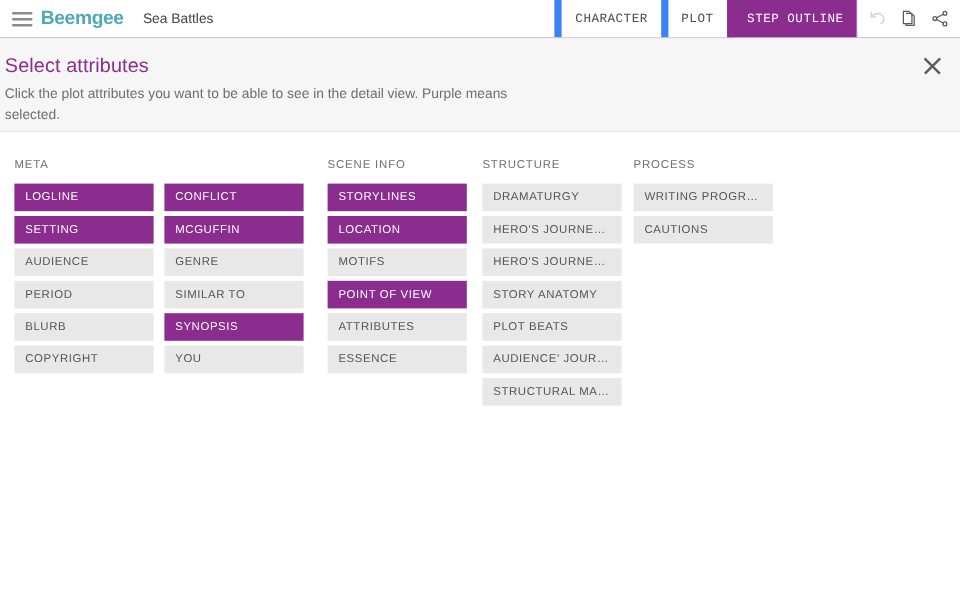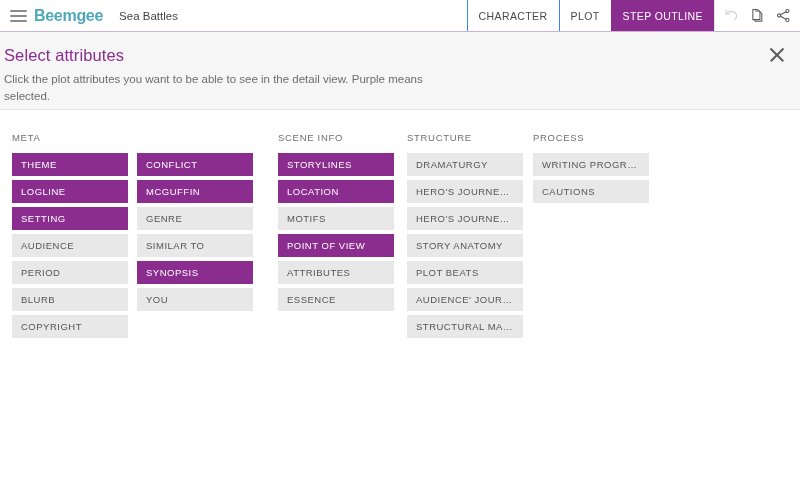--- a/index.html
+++ b/index.html
@@ -82,10 +82,11 @@
     font-size: 10.5px;
     letter-spacing: 0.4px;
     color: #4a4a4a;
-    border-left: 1px solid #3b82f6;
+    border-left: 6px solid #3b82f6;
     background: #ffffff;
     cursor: pointer;
     white-space: nowrap;
+    font-family: Liberation Mono, monospace;
   }
   .nav-tab.active {
     background: #8a2d8e;

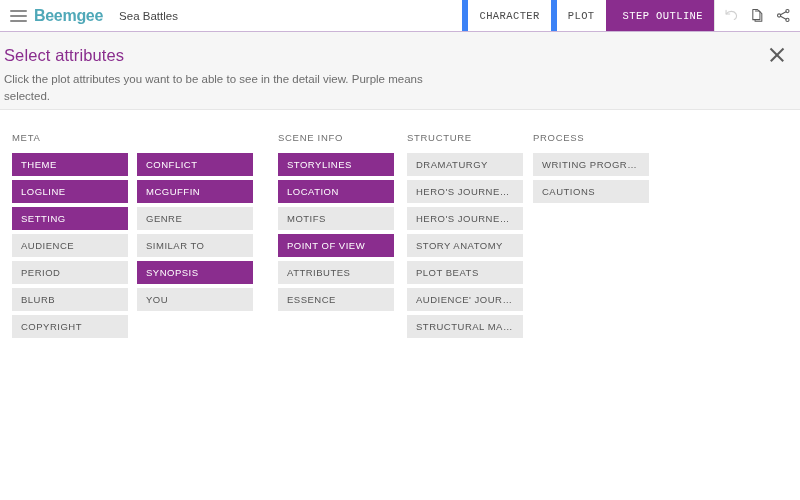--- a/index.html
+++ b/index.html
@@ -203,7 +203,7 @@
 
   
   .group.meta      { margin-left: 12px; }
-  .group.scene     { margin-left: 25px; }
+  .group.scene     { margin-left: 20px; }
   .group.structure { margin-left: 13px; }
   .group.process   { margin-left: 10px; }
 

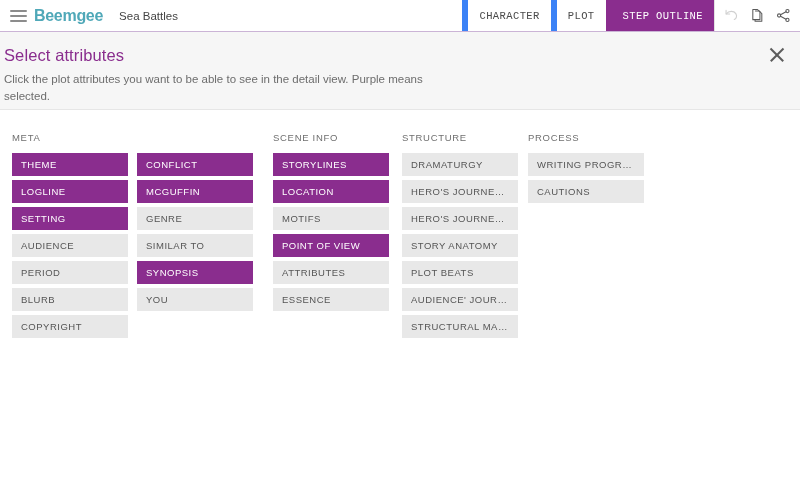--- a/index.html
+++ b/index.html
@@ -272,7 +272,6 @@
       <div class="group-header">META</div>
       <div class="group-cols">
         <div class="sub-col">
-          <div class="attr selected">THEME</div>
           <div class="attr selected">LOGLINE</div>
           <div class="attr selected">SETTING</div>
           <div class="attr">AUDIENCE</div>

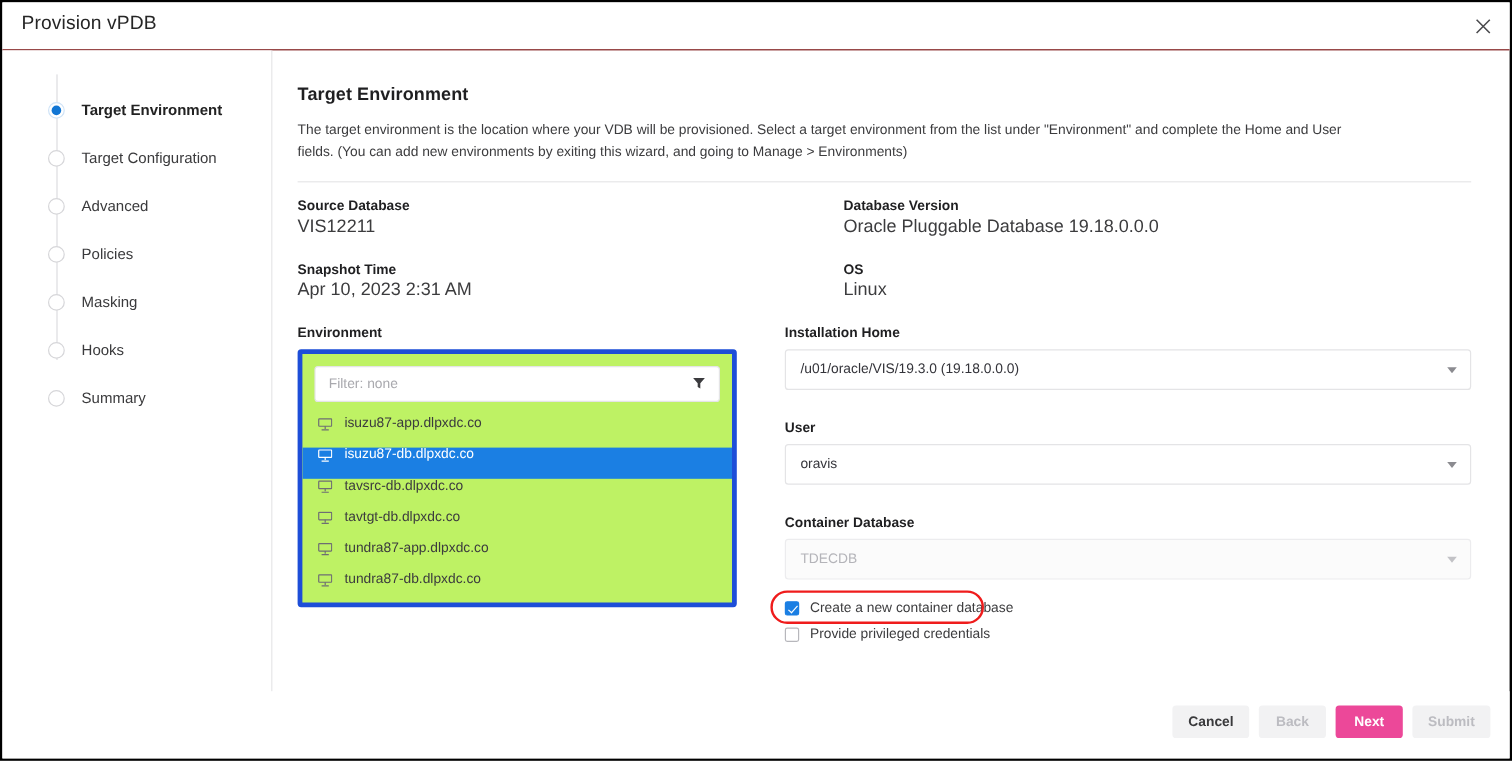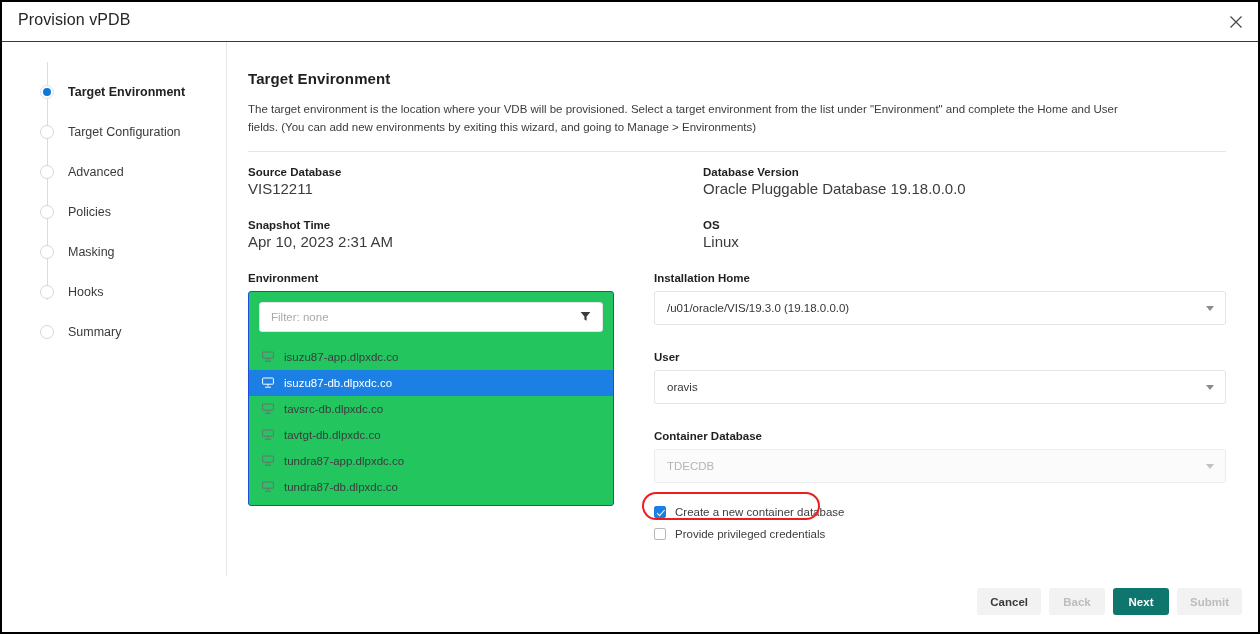--- a/index.html
+++ b/index.html
@@ -185,10 +185,10 @@
 
   
   .env-box {
-    border: 1px solid #1d4ed8;
+    border: 4px solid #1d4ed8;
     border-radius: 3px;
     height: 215px;
-    background: #22c55e;
+    background: #bef264;
     overflow: hidden;
     position: relative;
   }

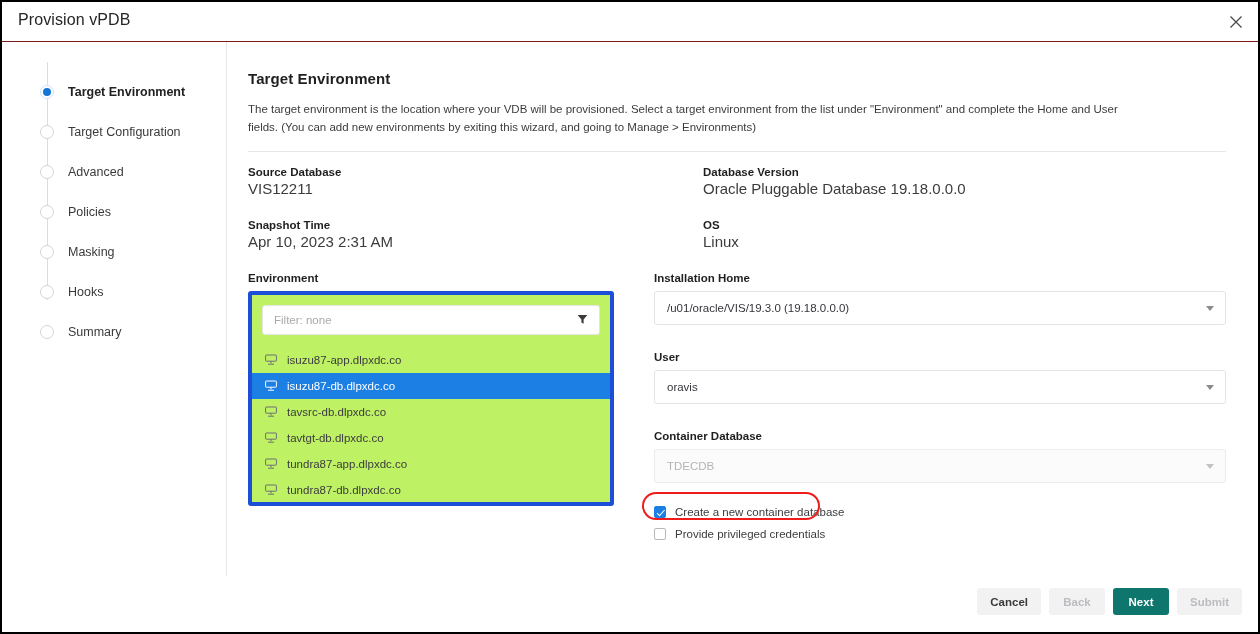--- a/index.html
+++ b/index.html
@@ -222,7 +222,7 @@
   .env-item {
     height: 26px;
     display: flex;
-    align-items: center;
+    align-items: flex-start;
     padding-left: 12px;
     font-size: 11.5px;
     color: #3c3c3e;

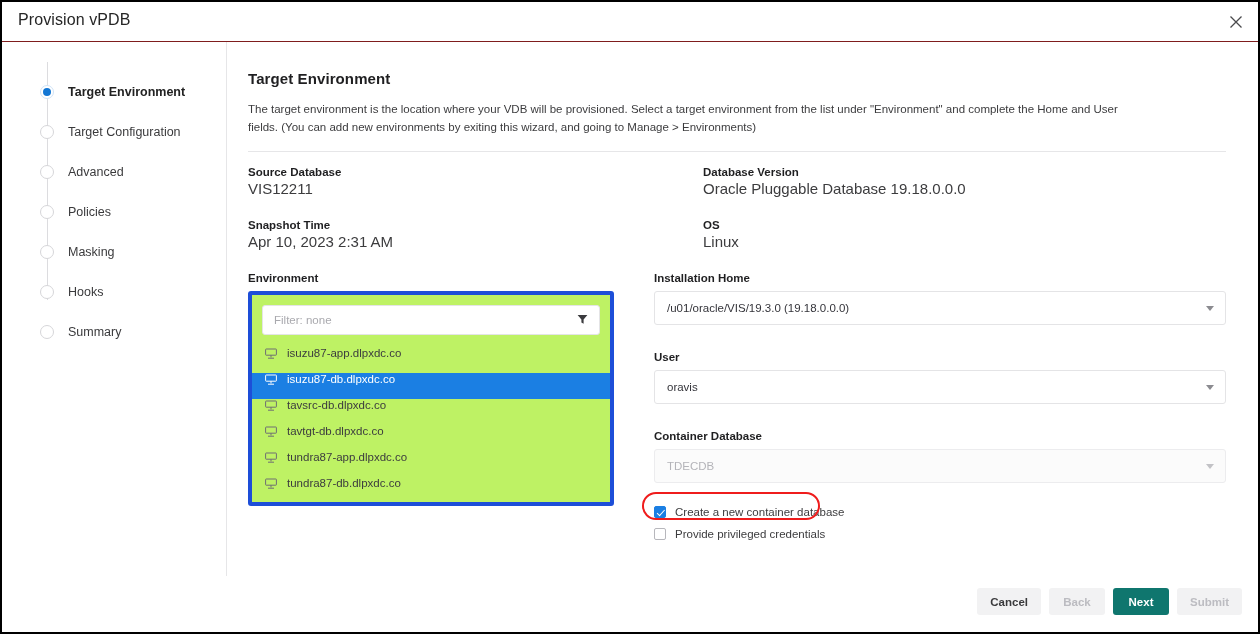--- a/index.html
+++ b/index.html
@@ -275,7 +275,7 @@
   .checks { position: relative; margin-top: 4px; }
   .check-row {
     display: flex;
-    align-items: center;
+    align-items: flex-start;
     height: 22px;
     cursor: pointer;
   }

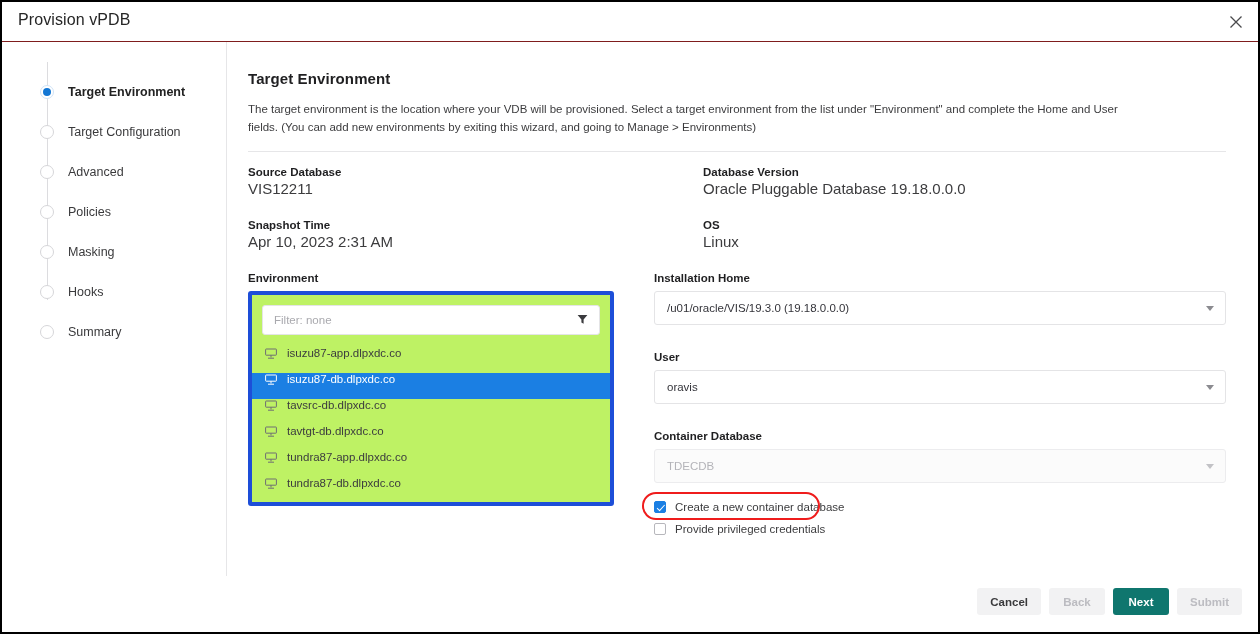--- a/index.html
+++ b/index.html
@@ -351,7 +351,7 @@
     cursor: default;
   }
   .btn-primary {
-    background: #0f766e;
+    background: #ec4899;
     color: #ffffff;
   }
 </style>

- EXERCISE AIM -
For the word "class", count the lines of the listing that hold it, and reply with the count by itself.

- COMPLETED EXERCISE -
7